8 Yoga poses that can help with Fit Everyday
Daniel Jackson shot supermodel Christy Turlington and Calvin Klein creative directors Francisco Costa, Italo Zucchelli and Kevin Carrigan for WSJ. Magazine. No one rejects, dislikes, or avoids pleasure itself.
“Nor again is there anyone who loves or pursues or desires to obtain pain of itself, because it is pain, but because occasionally circumstances occur in which toil and pain can procure him some great pleasure. To take a trivial example, which of us ever undertakes laborious physical exercise, except to obtain some advantage from it?”
But who has any right to find fault with a man who chooses to enjoy a pleasure that has no annoying consequences, or one who avoids a pain that produces no resultant pleasure?
On the other hand, we denounce with righteous indignation and dislike men who are so beguiled and demoralized by the charms of pleasure of the moment, so blinded by desire, that they cannot foresee the pain and trouble that are bound to ensue; and equal blame belongs to those who fail in their duty through weakness of will, which is the same as saying through shrinking from toil and pain.
We all know yoga postures affect our body, but did you ever think about the way they affect your mind, feelings, and psyche?
I was thinking about this the other day as I attended a random vinyasa-style class. The teacher was making up the postures as she went, stringing postures together spontaneously as the class progressed. After the class I felt agitated. I felt exhausted. I felt irritable! Why?

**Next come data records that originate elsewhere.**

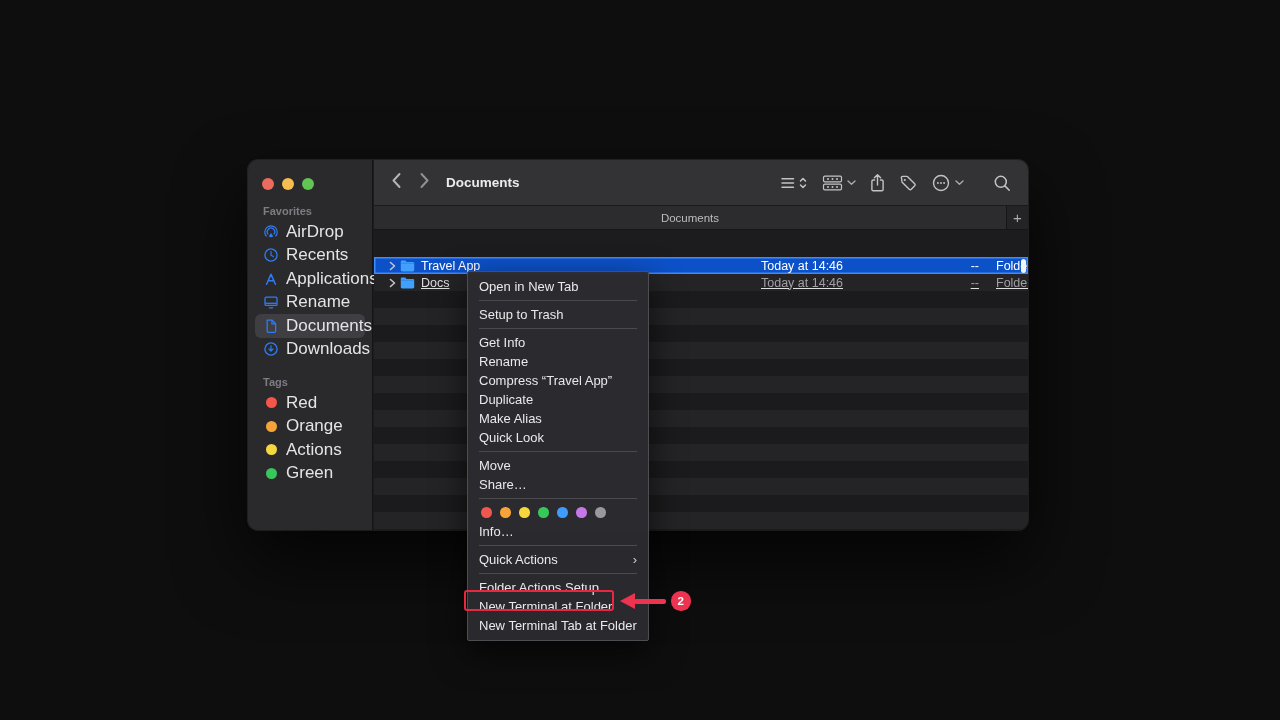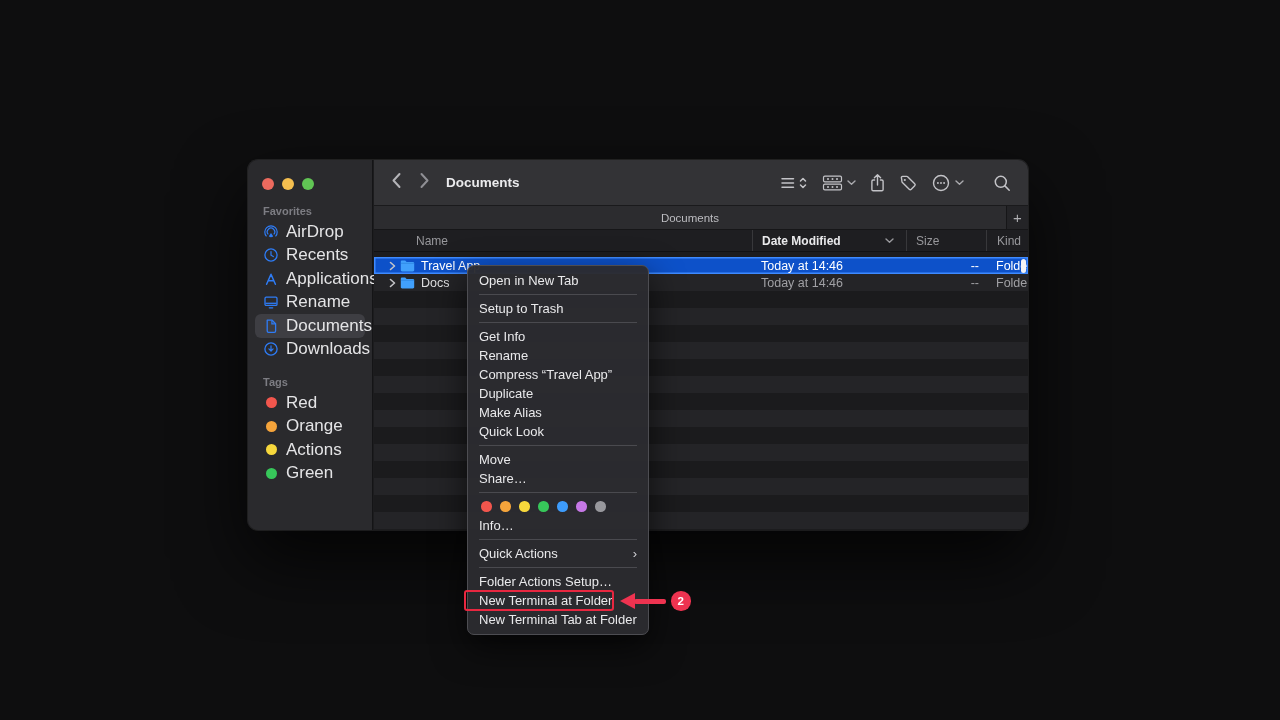--- a/index.html
+++ b/index.html
@@ -287,25 +287,6 @@
         <div id="new-tab-btn">+</div>
       </div>
 
-      <div id="list-header">
-          <div class="hcell hc-name">
-            <span>Name</span>
-          </div>
-          <div class="hcell hc-date">
-            <span>Date Modified</span>
-            <span class="sortchev">
-              <svg width="9" height="6" viewBox="0 0 9 6">
-                <path d="M1 1 L4.5 4.3 L8 1" fill="none" stroke="#98989c" stroke-width="1.4" stroke-linecap="round" stroke-linejoin="round"></path>
-              </svg>
-            </span>
-          </div>
-          <div class="hcell hc-size">
-            <span>Size</span>
-          </div>
-          <div class="hcell hc-kind">
-            <span>Kind</span>
-          </div>
-        </div>
 
       <div id="rows">
           <div class="frow dark selected">

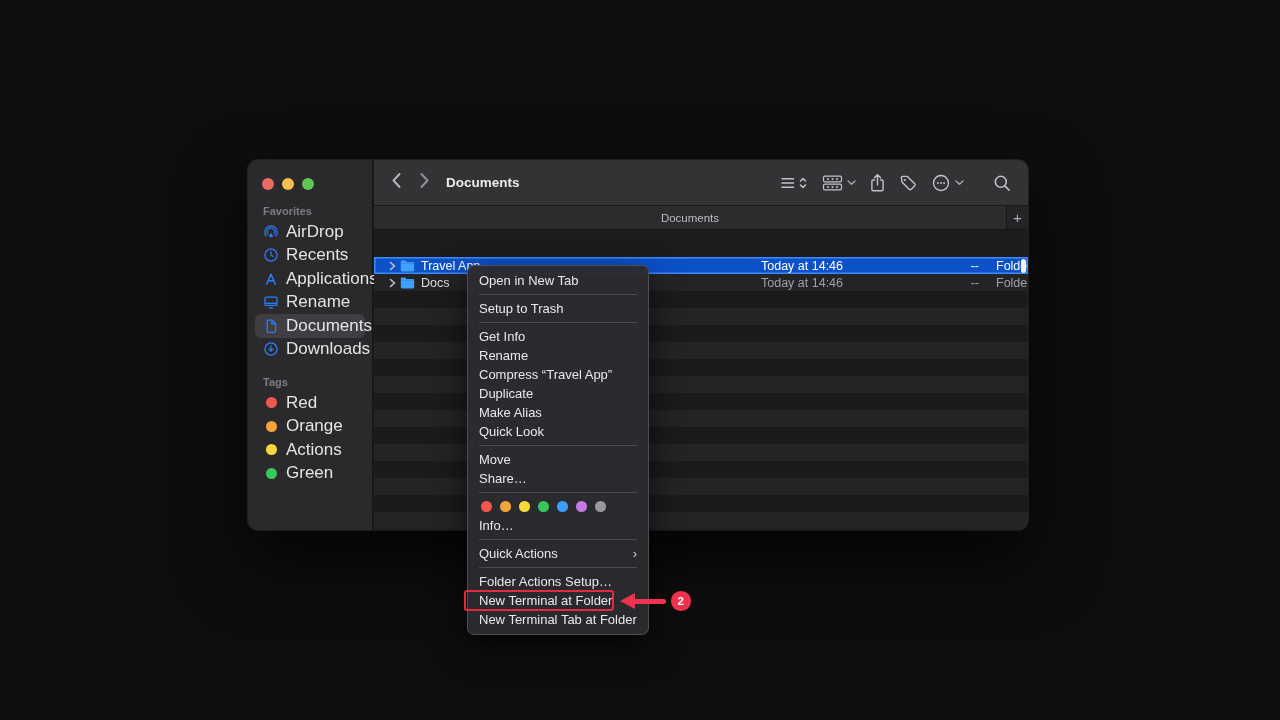--- a/index.html
+++ b/index.html
@@ -65,7 +65,7 @@
   .frow { height:17px; display:grid; grid-template-columns:378px 154px 80px 42px;
     align-items:center; font-size:12.5px; color:#dfdfe1; position:relative; }
   .frow.dark  { background:#1b1b1d; }
-  .frow.light { background:#242427; }
+  .frow.light { background:#242427;text-decoration:underline; }
   .frow.selected { background:#0d51c9; box-shadow:inset 0 0 0 1.5px #3e8aff; color:#ffffff; }
   .frow .c-name { display:flex; align-items:center; padding-left:15px; white-space:nowrap; overflow:hidden; }
   .frow .disclose { display:flex; margin-right:4px; }

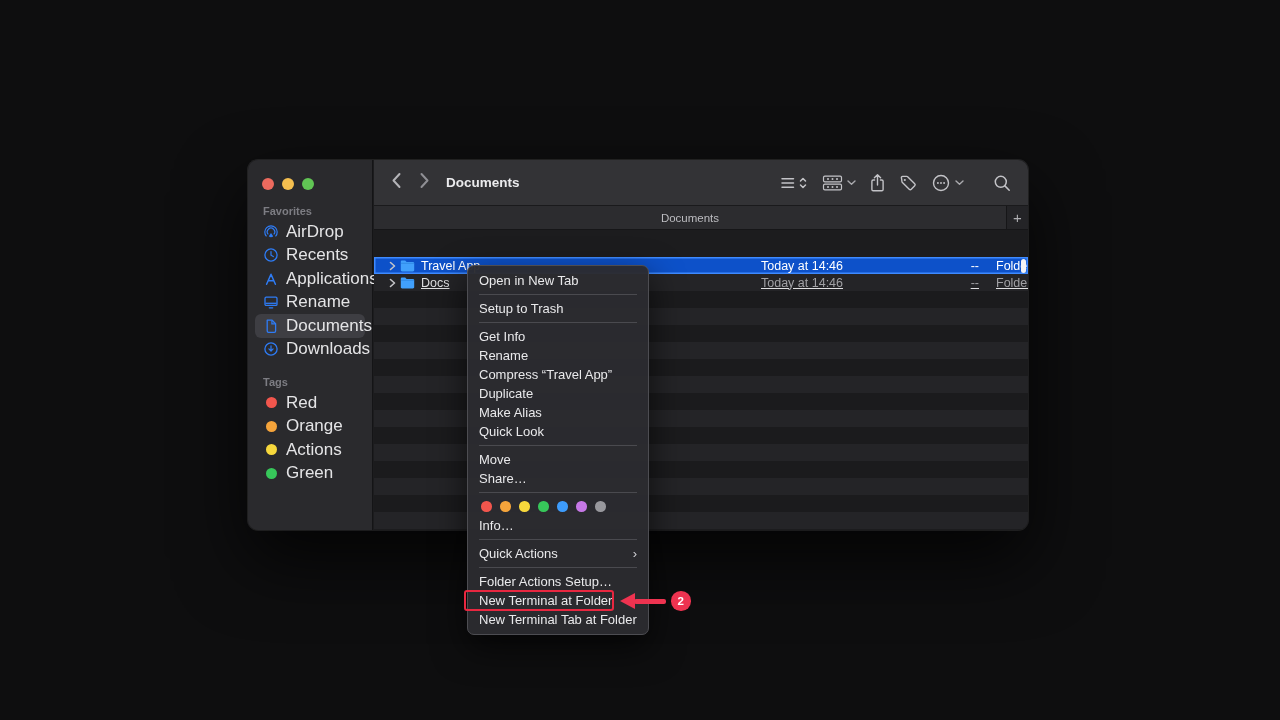--- a/index.html
+++ b/index.html
@@ -78,8 +78,8 @@
     background:#f4f4f6; border-radius:3px; }
 
   
-  #context-menu { position:absolute; left:467px; top:265px; width:182px;
-    background:rgba(43,43,47,.97); border:1px solid #4d4d52; border-radius:7px;
+  #context-menu { position:absolute; left:467px; top:271px; width:182px;
+    background:rgba(43,43,47,.97); border:1px solid #4d4d52; border-radius:2px;
     padding:5px 0; box-shadow:0 12px 34px rgba(0,0,0,.65); z-index:5; }
   .menu-item { height:19px; line-height:19px; padding:0 11px; font-size:13px;
     color:#e9e9eb; white-space:nowrap; display:flex; align-items:center; }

When I was in a 28-day Sivananda Yoga Teacher’s Training Course in New York, we learned about the postures in a way I never thought about before. The postures aren’t mere stretches and strengtheners for our muscles. They affect a much larger part of us, and they affect our insides in a big way–body and mind.
1.Seated Forward Bend
Let me back up for a paragraph or two. Do you know about Swami Sivananda? He is a world-renowned guru, and the inspiration behind all the Sivananda Yoga centers and ashrams in the world. Before he became a swami (a monk in the Hindu tradition), he was a highly revered medical doctor for decades. He healed his patients of countless ailments.
The interesting thing is that he often prescribed his patients yoga postures, or ‘asanas’ to help them heal. This isn’t something we see in our world today, at least not in the West. Scientific studies have only begun to tap into the seemingly magical healing powers of the asanas, but it’s still not a mainstream form of healing.